Kasia Marchocka przeczytała o Geek Girls Carrots na stronie Antyweb i jej reakcja była natychmiastowa „Chcę zorganizować GGC we Wrocławiu!”. Skontaktowała się niezwłocznie z założycielką „Marchewek” - Kamilą Sidor, od której od razu dostała zielone światło. Kasia na co dzień pracuje i mieszka w stolicy Dolnego Śląska, do którego powróciła po kilku latach z Warszawy. W Warszawie skończyła studia, i jak sama mówi zawarła trwały związek z Internetem i nowymi technologiami.
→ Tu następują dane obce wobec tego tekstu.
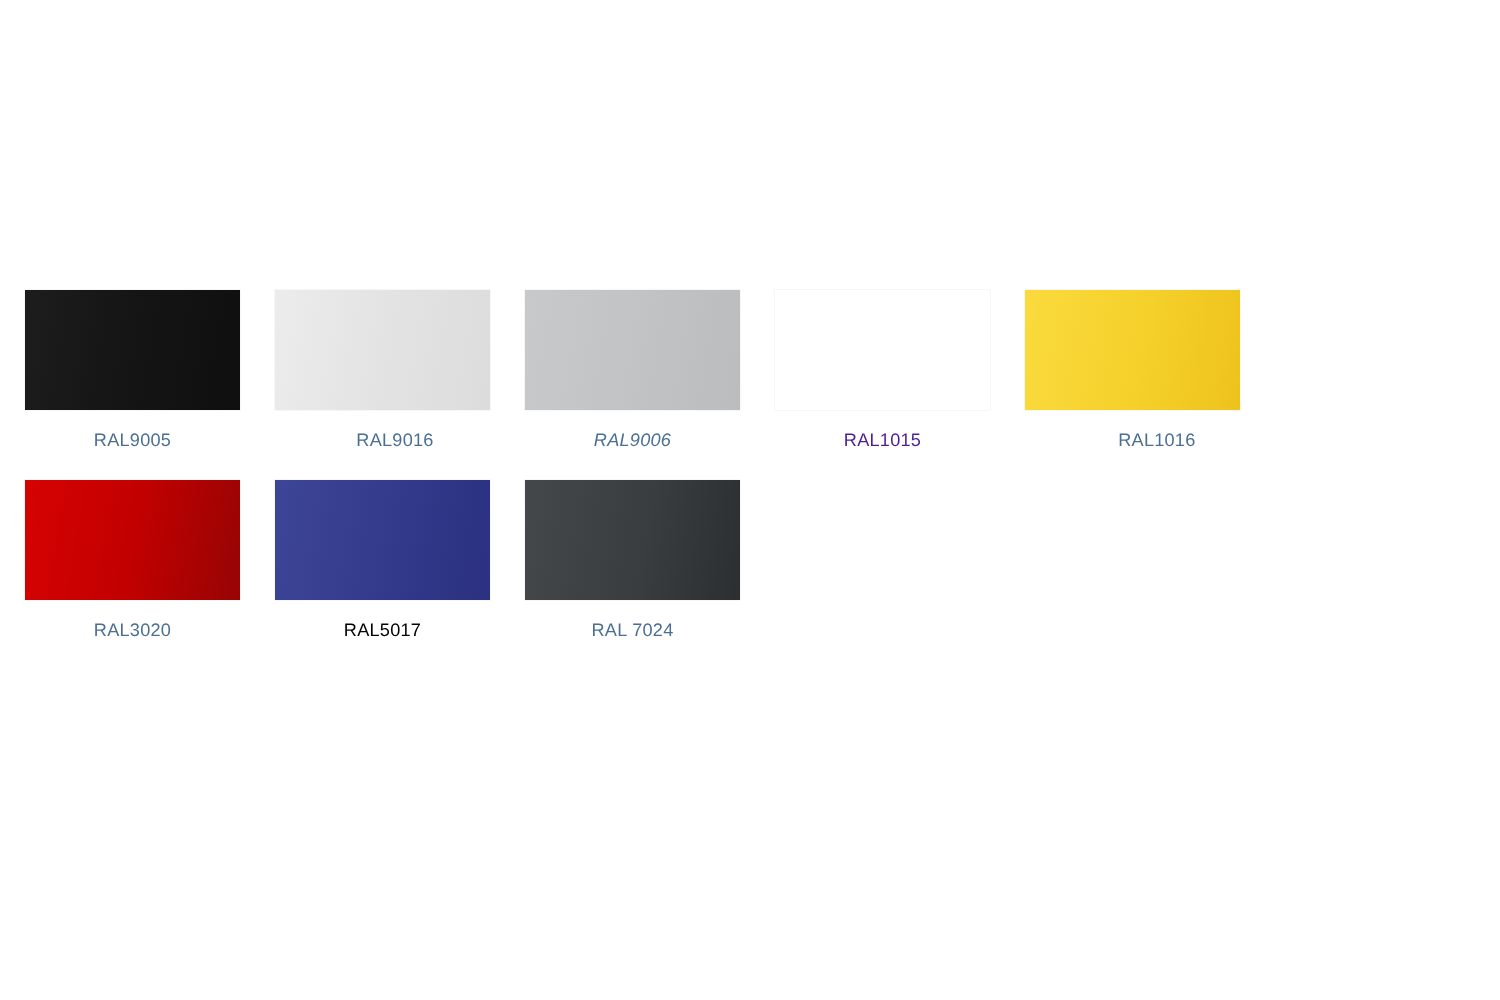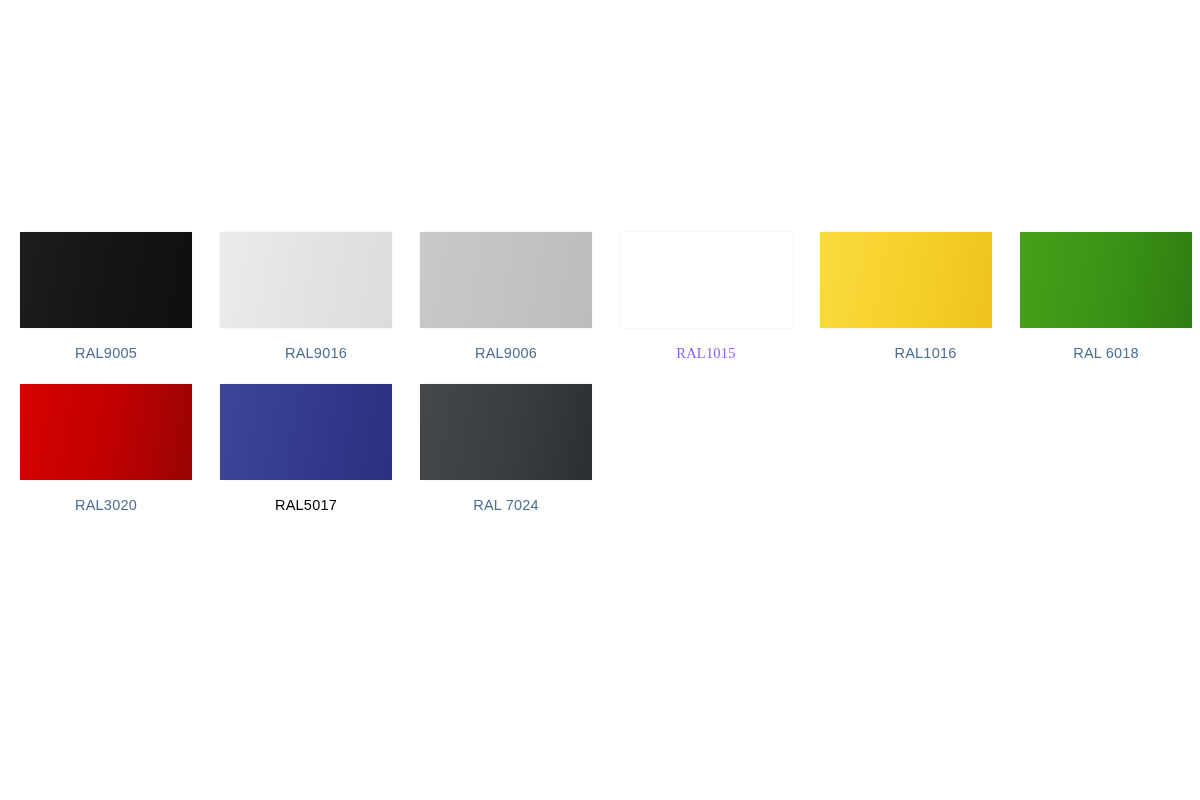--- a/index.html
+++ b/index.html
@@ -74,7 +74,7 @@
 
     <div class="swatch-cell">
       <div class="swatch-chip" style="background: linear-gradient(100deg, rgb(200, 201, 202) 0%, rgb(194, 195, 196) 50%, rgb(187, 188, 189) 100%);"></div>
-      <div class="swatch-label" style="color: rgb(74, 111, 147);">RAL9006</div>
+      <div class="swatch-label" style="color: rgb(74, 111, 147); font-style: italic;">RAL9006</div>
     </div>
 
     <div class="swatch-cell">

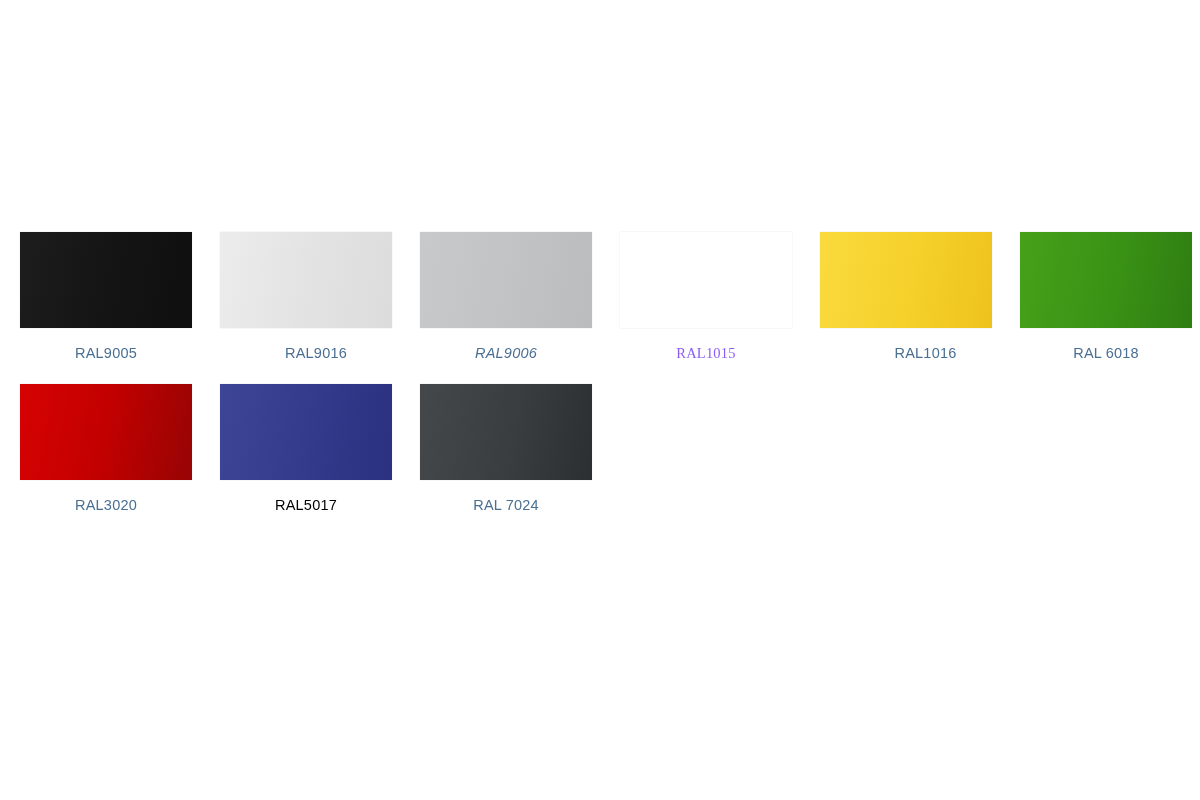--- a/index.html
+++ b/index.html
@@ -79,7 +79,7 @@
 
     <div class="swatch-cell">
       <div class="swatch-chip"></div>
-      <div class="swatch-label" style="color: #8b5cf6; font-family: Liberation Serif, serif;">RAL1015</div>
+      <div class="swatch-label" style="color: #4c1d95;">RAL1015</div>
     </div>
 
     <div class="swatch-cell">

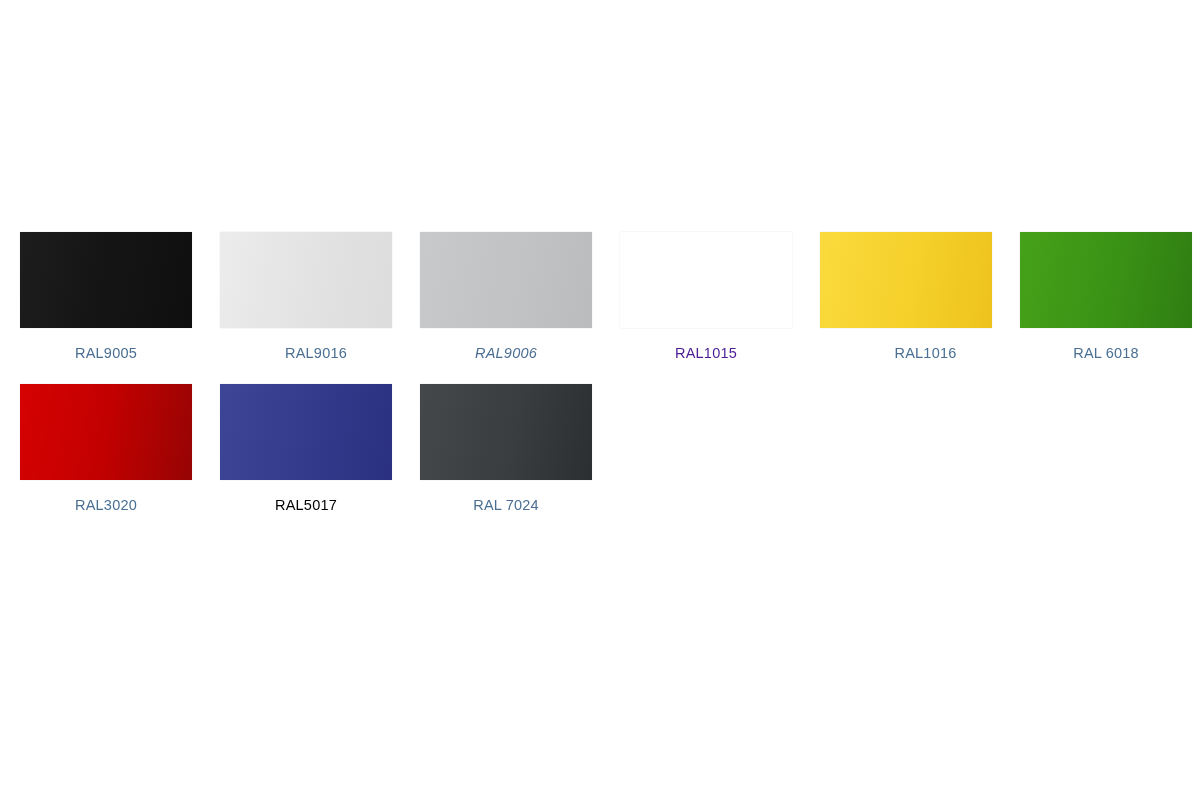--- a/index.html
+++ b/index.html
@@ -87,10 +87,6 @@
       <div class="swatch-label" style="color: rgb(74, 111, 147); margin-left: 39px;">RAL1016</div>
     </div>
 
-    <div class="swatch-cell">
-      <div class="swatch-chip" style="background: linear-gradient(100deg, rgb(70, 161, 25) 0%, rgb(58, 146, 21) 55%, rgb(46, 125, 18) 100%);"></div>
-      <div class="swatch-label" style="color: rgb(74, 111, 147);">RAL 6018</div>
-    </div>
 
   </div>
Monika Mikowska usłyszała po raz pierwszy o inicjatywie GGC na kwietniowej Auli Polskiej, od Kamili Sidor. Kupiła ten pomysł... z miejsca! Była zachwycona założycielką „Marchewek”, bo jak sama mówi ciężko jest spotkać w branży kobietę, która rozumie technologie i umie o nich tak pasjonująco opowiadać, a na dodatek wprawiać mężczyzn w osłupienie. Dlatego nie wahała się ani chwili, kiedy zaproponowano jej, aby została pierwszą prelegentką pierwszego wrocławskiego spotkania. Ucieszyła się, że inicjatywa wyszła poza Warszawę i nie będzie musiała co miesiąc przemierzać połowy Polski, aby poznać ciekawe osobistości. Teraz to Geek Girls Carrots zawitały do Wrocławia, a ona mogła opowiedzieć uczestniczkom, dlaczego prowadzi jestem.mobi i jakie możliwości przynoszą technologie mobilne.
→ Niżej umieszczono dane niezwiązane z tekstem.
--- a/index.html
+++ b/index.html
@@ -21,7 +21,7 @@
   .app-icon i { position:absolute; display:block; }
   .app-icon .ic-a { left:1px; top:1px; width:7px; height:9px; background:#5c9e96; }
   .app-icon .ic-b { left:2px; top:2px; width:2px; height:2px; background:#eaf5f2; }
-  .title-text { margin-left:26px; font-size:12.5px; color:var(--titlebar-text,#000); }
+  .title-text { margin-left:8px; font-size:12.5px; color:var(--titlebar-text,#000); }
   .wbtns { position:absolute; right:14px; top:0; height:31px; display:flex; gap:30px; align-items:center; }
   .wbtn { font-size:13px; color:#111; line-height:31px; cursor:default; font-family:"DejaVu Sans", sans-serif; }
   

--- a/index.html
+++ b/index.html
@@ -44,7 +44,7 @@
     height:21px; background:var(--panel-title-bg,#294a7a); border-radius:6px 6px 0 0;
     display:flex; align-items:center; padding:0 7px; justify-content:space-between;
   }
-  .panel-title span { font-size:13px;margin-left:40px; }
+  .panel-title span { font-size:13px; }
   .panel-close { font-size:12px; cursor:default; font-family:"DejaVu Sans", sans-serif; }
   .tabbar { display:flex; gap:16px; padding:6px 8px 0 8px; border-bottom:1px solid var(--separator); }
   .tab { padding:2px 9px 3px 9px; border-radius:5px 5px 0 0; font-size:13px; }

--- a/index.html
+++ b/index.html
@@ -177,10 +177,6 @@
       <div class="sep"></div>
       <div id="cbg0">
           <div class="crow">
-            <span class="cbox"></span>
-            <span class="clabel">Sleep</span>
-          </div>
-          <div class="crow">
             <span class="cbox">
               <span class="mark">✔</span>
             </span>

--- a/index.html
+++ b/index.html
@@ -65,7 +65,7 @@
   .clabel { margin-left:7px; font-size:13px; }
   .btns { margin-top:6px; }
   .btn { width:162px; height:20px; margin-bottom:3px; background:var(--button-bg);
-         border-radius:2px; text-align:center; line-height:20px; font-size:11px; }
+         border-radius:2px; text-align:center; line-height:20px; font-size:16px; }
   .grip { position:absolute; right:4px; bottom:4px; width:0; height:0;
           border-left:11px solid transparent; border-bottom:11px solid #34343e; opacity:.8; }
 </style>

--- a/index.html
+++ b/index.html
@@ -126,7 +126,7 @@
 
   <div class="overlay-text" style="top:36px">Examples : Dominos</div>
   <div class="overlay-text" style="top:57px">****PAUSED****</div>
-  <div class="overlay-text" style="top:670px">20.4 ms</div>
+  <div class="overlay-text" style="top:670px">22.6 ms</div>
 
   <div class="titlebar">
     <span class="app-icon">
Obawy Darii co do spotkania okazały się bezpodstawne. Sama na własnej skórze przekonała się, że Geek Girls Carrots to po prostu spotkanie wspaniałych, pełnych pomysłów i energii kobiet.
Karolina Karbarczyk swój czas dzieli pomiędzy studiowanie a udzielanie się społecznie. Działa jako wolontariuszka oraz udziela się w GGC, gdzie odpowiada za sponsornig. Swoją przyszłość wiąże przede wszystkim z informatyką i nowymi technologiami, a inspiracje czerpie ze spotkań „Karotek”. Uważam że spotkania GGC to fantastyczny pomysł. Myślę, że są szczególnie pomocne dla dziewczyn, które dopiero zaczynają swoją przygodę z nowymi technologiami. Na studiach zdobywamy wiedzę teoretyczną, ale to właśnie na spotkaniach „Karotek” dowiedziałam się, jak w praktyce może wyglądać praca związana z branżą nowych technologii. Ponadto wystąpienia kobiet związanych z IT są bardzo inspirujące. Dzięki nim mogę przekonać się, co dokładnie w przyszłości chciałabym lub na pewno nie chciałabym robić oraz co kryje się pod często osobliwą i techniczną nazwą stanowiska.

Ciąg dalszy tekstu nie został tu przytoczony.